Start to finish, retype the entries exactly while omitting the pictures.

Top of Input records

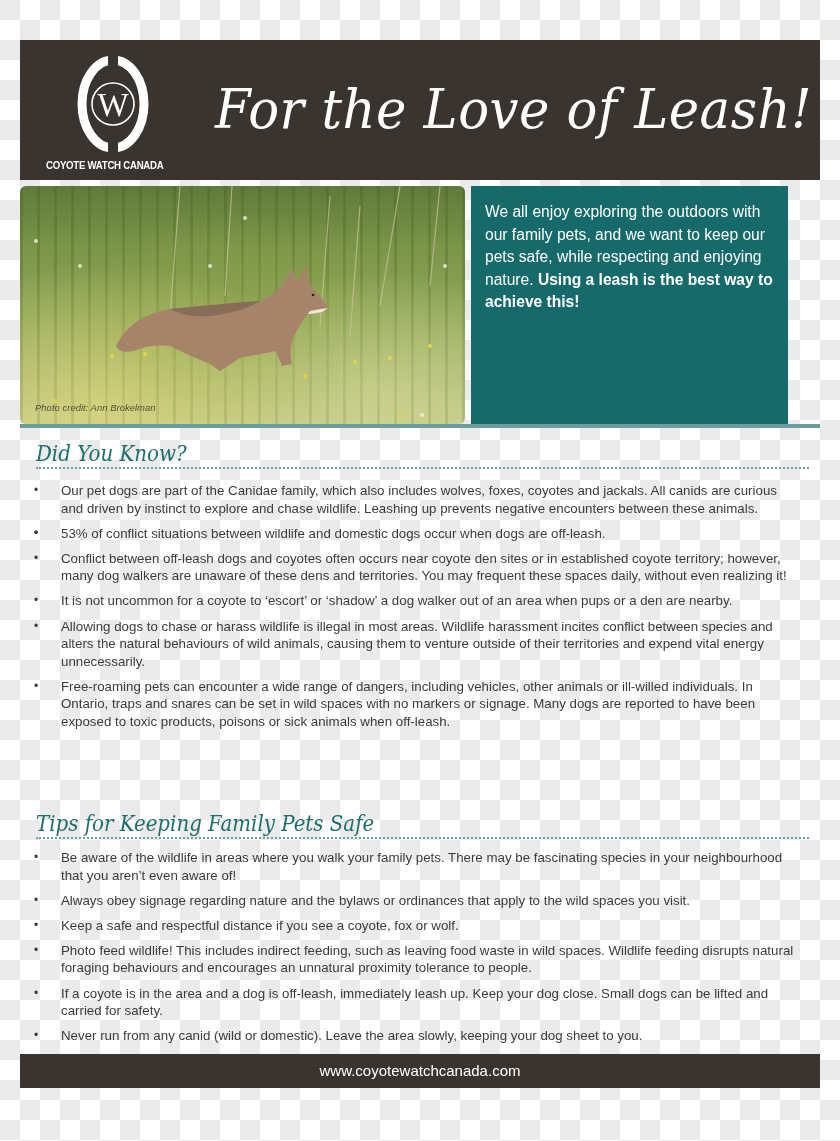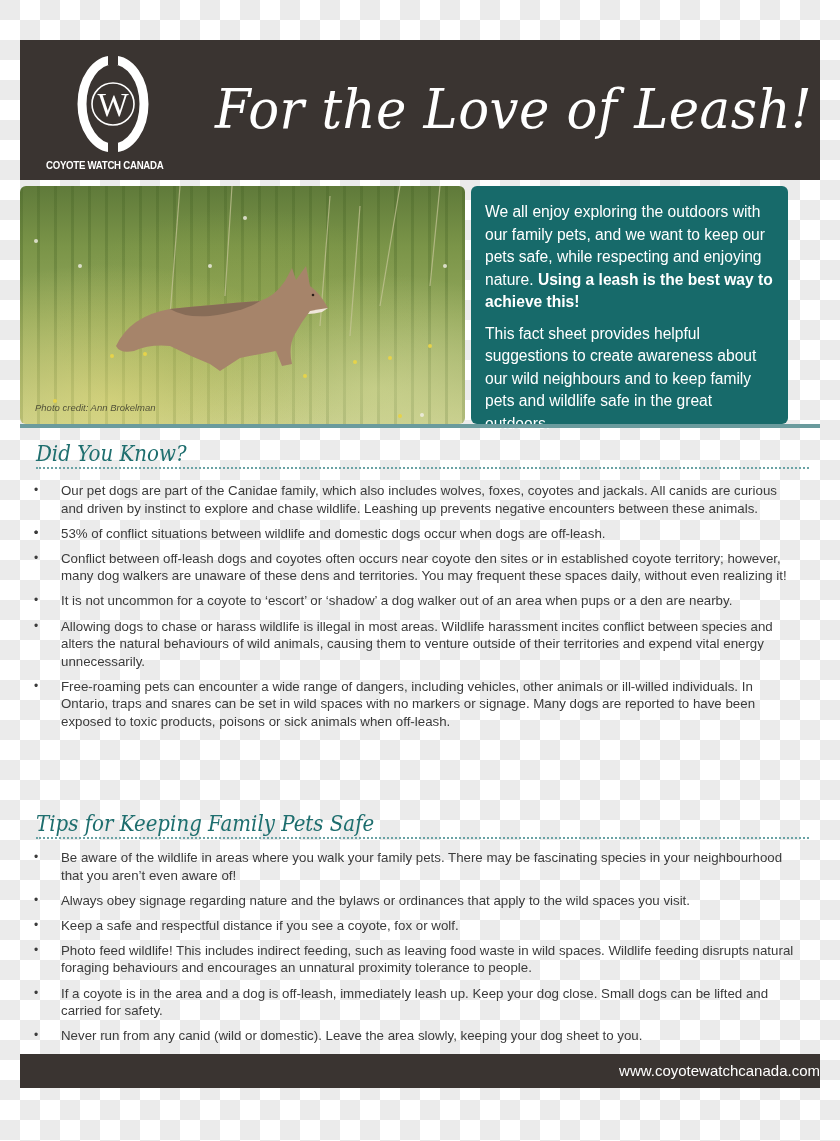--- a/index.html
+++ b/index.html
@@ -53,7 +53,7 @@
       position: absolute; left: 471px; top: 186px; width: 317px; height: 238px;
       background: #176a6a; color: #fff;
       box-sizing: border-box; padding: 15px 10px 12px 14px;
-      font-family: "Liberation Sans", sans-serif; font-size: 15.6px; line-height: 22.5px; border-radius: 6px;
+      font-family: "Liberation Sans", sans-serif; font-size: 15.6px; line-height: 22.5px;
     }
     .intro-box p { margin: 0 0 9px 0; }
     .intro-box b { font-weight: bold; }

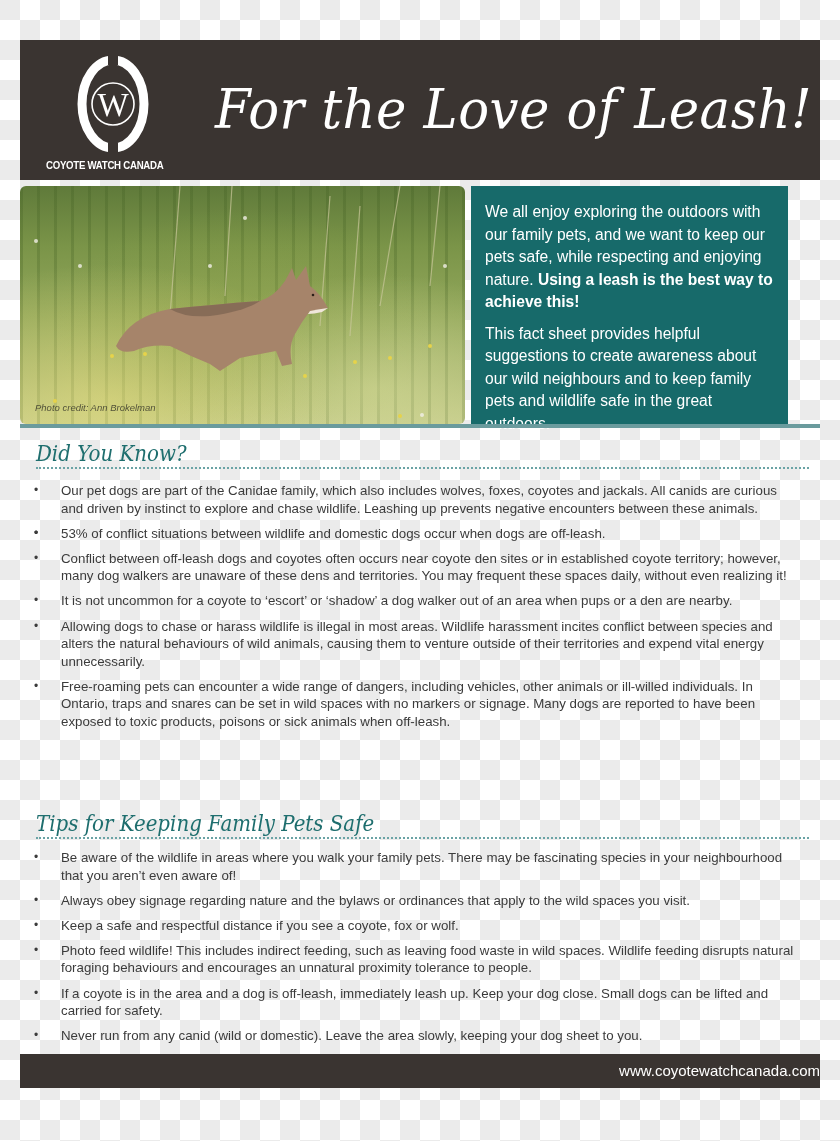--- a/index.html
+++ b/index.html
@@ -145,7 +145,6 @@
 
 <div class="intro-box">
   <p><span>We all enjoy exploring the outdoors with our family pets, and we want to keep our pets safe, while respecting and enjoying nature. </span><b>Using a leash is the best way to achieve this!</b></p>
-  <p>This fact sheet provides helpful suggestions to create awareness about our wild neighbours and to keep family pets and wildlife safe in the great outdoors.</p>
 </div>
 
 <div class="divider-bar"></div>

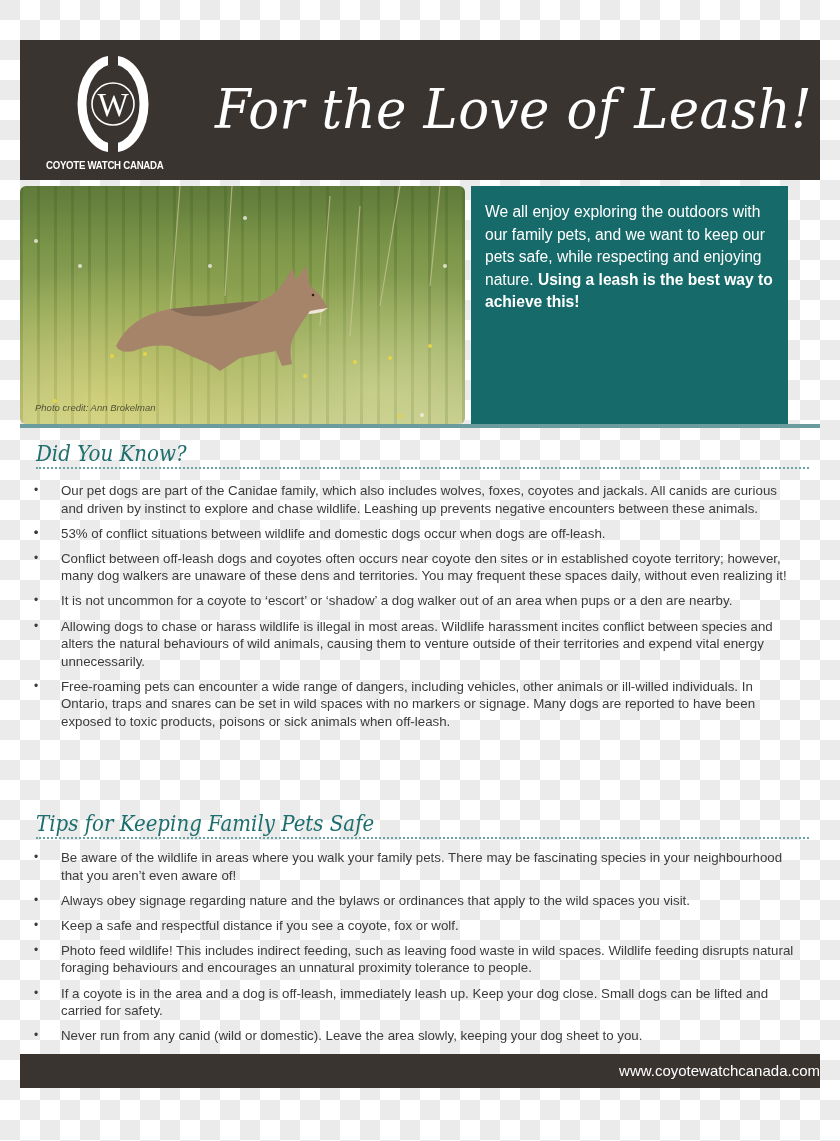--- a/index.html
+++ b/index.html
@@ -81,7 +81,7 @@
     }
     .footer {
       position: absolute; left: 20px; top: 1054px; width: 800px; height: 34px;
-      background: #3a3431; color: #fff; text-align: right;
+      background: #3a3431; color: #fff; text-align: center;
       font-family: "Liberation Sans", sans-serif; font-size: 15px; line-height: 34px;
     }
   </style>

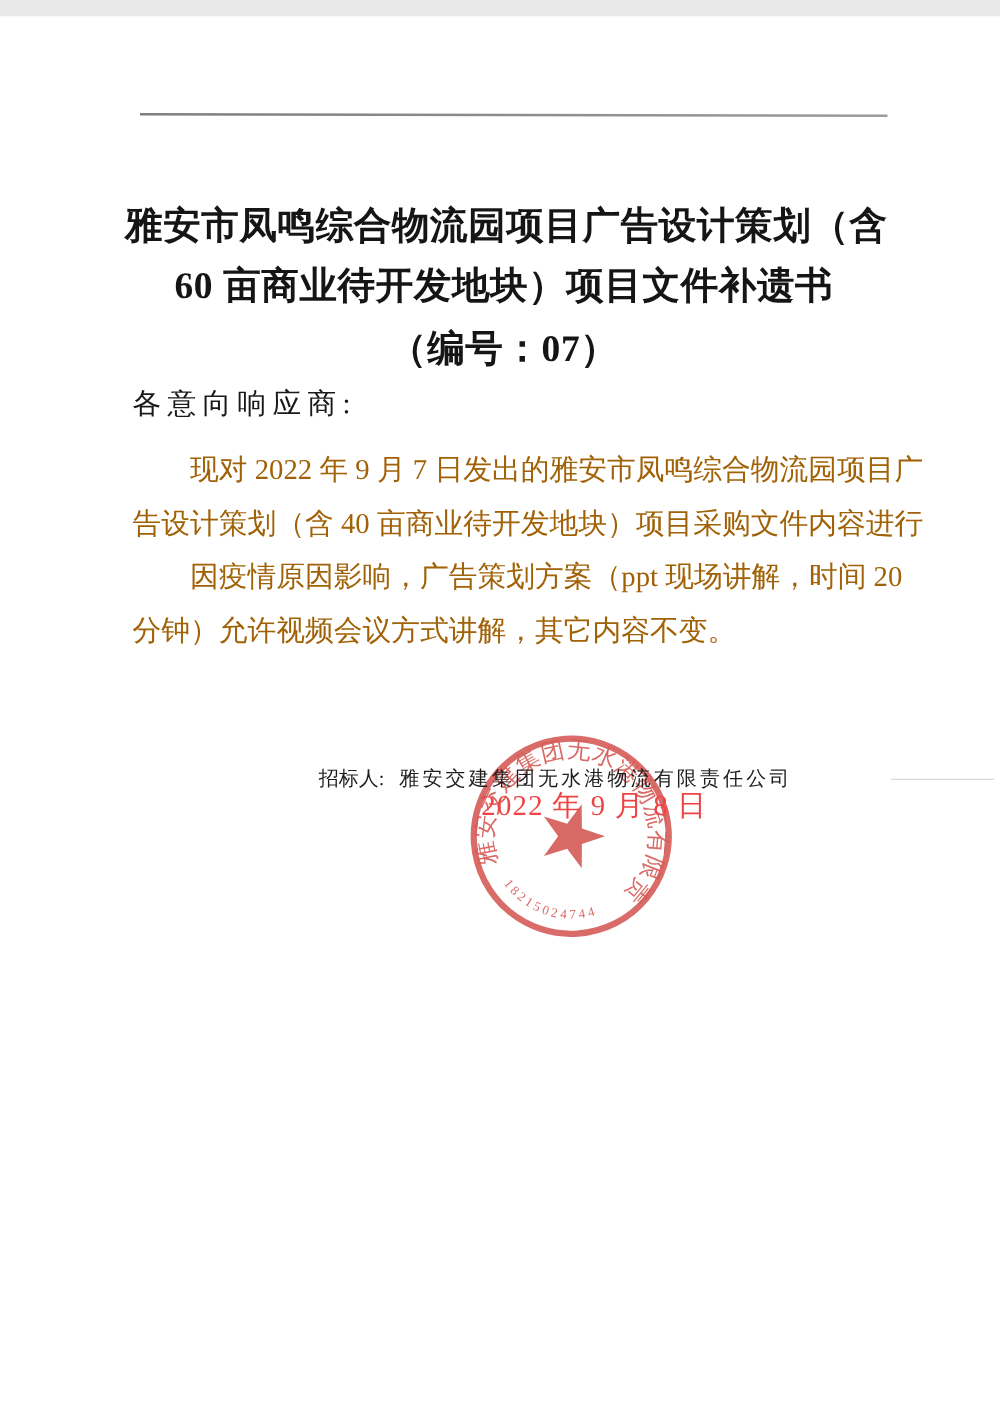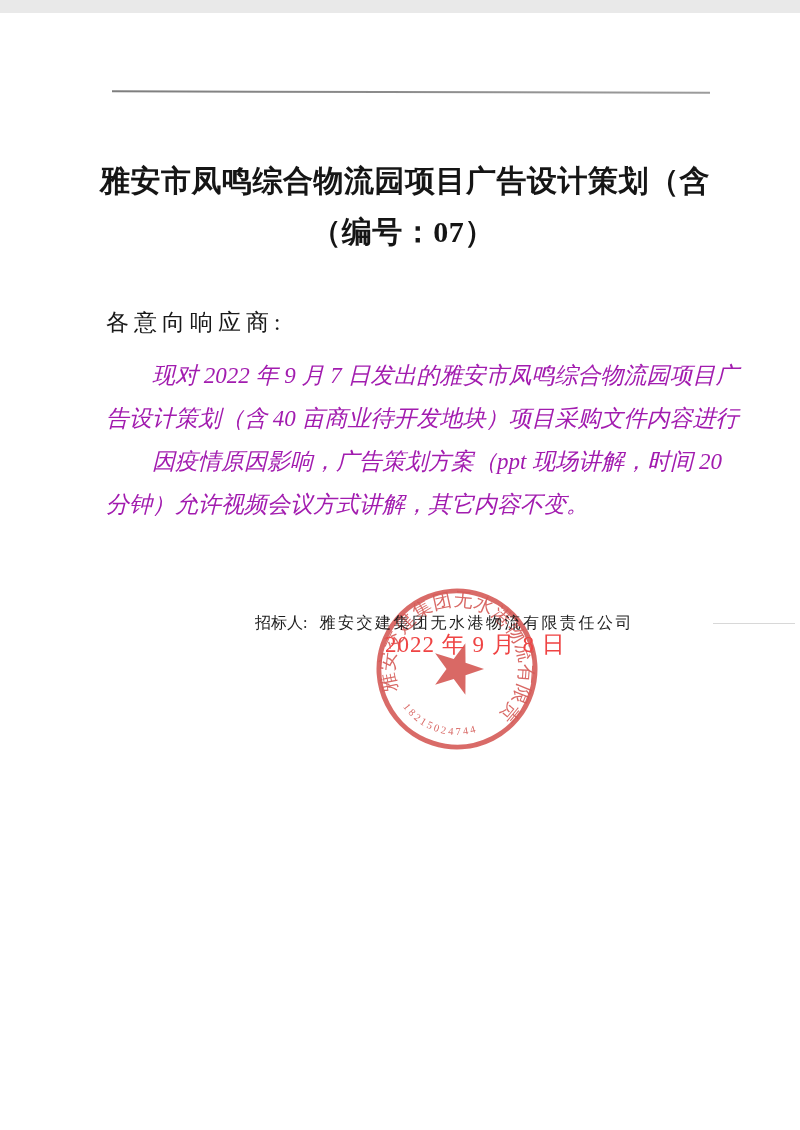--- a/index.html
+++ b/index.html
@@ -71,6 +71,7 @@
 
   <div class="title-block">
     <div class="title-line1">雅安市凤鸣综合物流园项目广告设计策划（含</div>
+    <div class="title-line2">60 亩商业待开发地块）项目文件补遗书</div>
     <div class="title-line3">（编号：07）</div>
   </div>
 

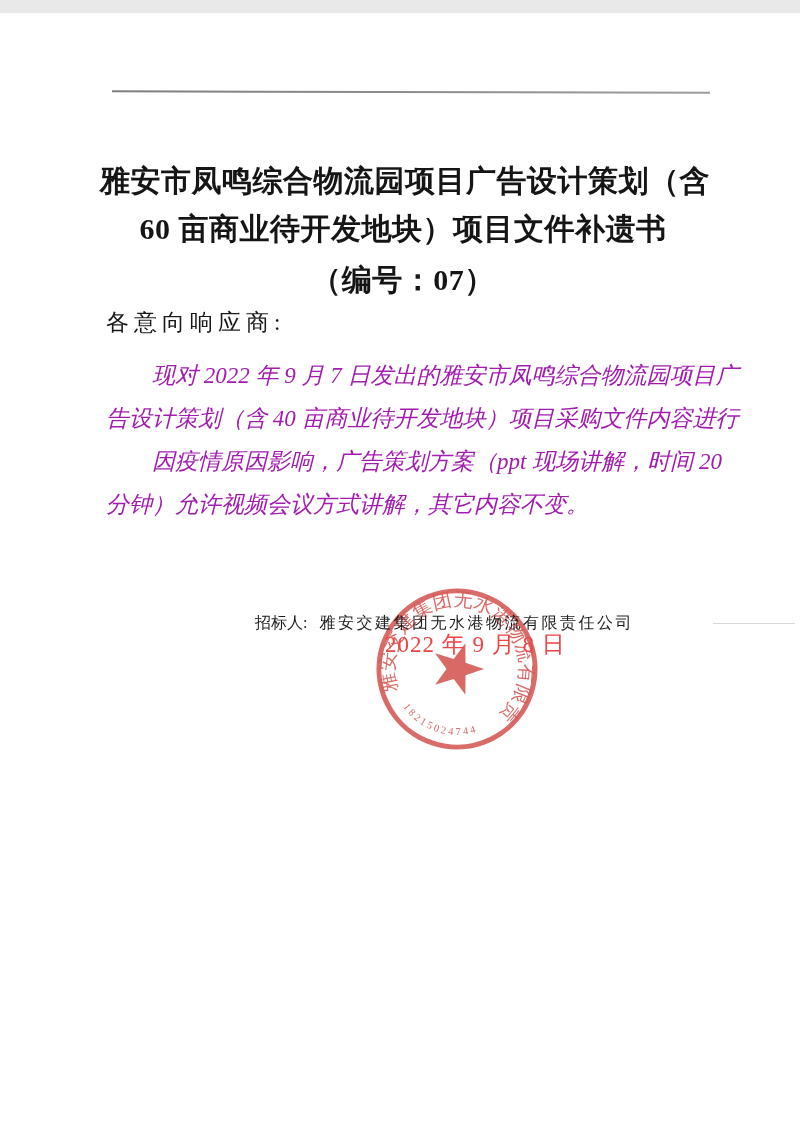--- a/index.html
+++ b/index.html
@@ -33,9 +33,8 @@
   }
   .body-block{
     position:absolute;left:106px;top:341px;width:610px;
-    font-size:23px;line-height:43px;color:#a21caf;
+    font-size:23px;line-height:43px;color:#a16207;
     white-space:nowrap;
-    font-style:italic;
   }
   .body-line{height:43px;}
   .indent{padding-left:46px;}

Bottom of Input records

» Response area
--- a/index.html
+++ b/index.html
@@ -53,7 +53,7 @@
       position: absolute; left: 471px; top: 186px; width: 317px; height: 238px;
       background: #176a6a; color: #fff;
       box-sizing: border-box; padding: 15px 10px 12px 14px;
-      font-family: "Liberation Sans", sans-serif; font-size: 15.6px; line-height: 22.5px; border-radius: 6px;
+      font-family: "Liberation Sans", sans-serif; font-size: 15.6px; line-height: 22.5px;
     }
     .intro-box p { margin: 0 0 9px 0; }
     .intro-box b { font-weight: bold; }

--- a/index.html
+++ b/index.html
@@ -145,7 +145,6 @@
 
 <div class="intro-box">
   <p><span>We all enjoy exploring the outdoors with our family pets, and we want to keep our pets safe, while respecting and enjoying nature. </span><b>Using a leash is the best way to achieve this!</b></p>
-  <p>This fact sheet provides helpful suggestions to create awareness about our wild neighbours and to keep family pets and wildlife safe in the great outdoors.</p>
 </div>
 
 <div class="divider-bar"></div>

--- a/index.html
+++ b/index.html
@@ -81,7 +81,7 @@
     }
     .footer {
       position: absolute; left: 20px; top: 1054px; width: 800px; height: 34px;
-      background: #3a3431; color: #fff; text-align: right;
+      background: #3a3431; color: #fff; text-align: center;
       font-family: "Liberation Sans", sans-serif; font-size: 15px; line-height: 34px;
     }
   </style>

--- a/index.html
+++ b/index.html
@@ -71,6 +71,7 @@
 
   <div class="title-block">
     <div class="title-line1">雅安市凤鸣综合物流园项目广告设计策划（含</div>
+    <div class="title-line2">60 亩商业待开发地块）项目文件补遗书</div>
     <div class="title-line3">（编号：07）</div>
   </div>
 

--- a/index.html
+++ b/index.html
@@ -33,9 +33,8 @@
   }
   .body-block{
     position:absolute;left:106px;top:341px;width:610px;
-    font-size:23px;line-height:43px;color:#a21caf;
+    font-size:23px;line-height:43px;color:#a16207;
     white-space:nowrap;
-    font-style:italic;
   }
   .body-line{height:43px;}
   .indent{padding-left:46px;}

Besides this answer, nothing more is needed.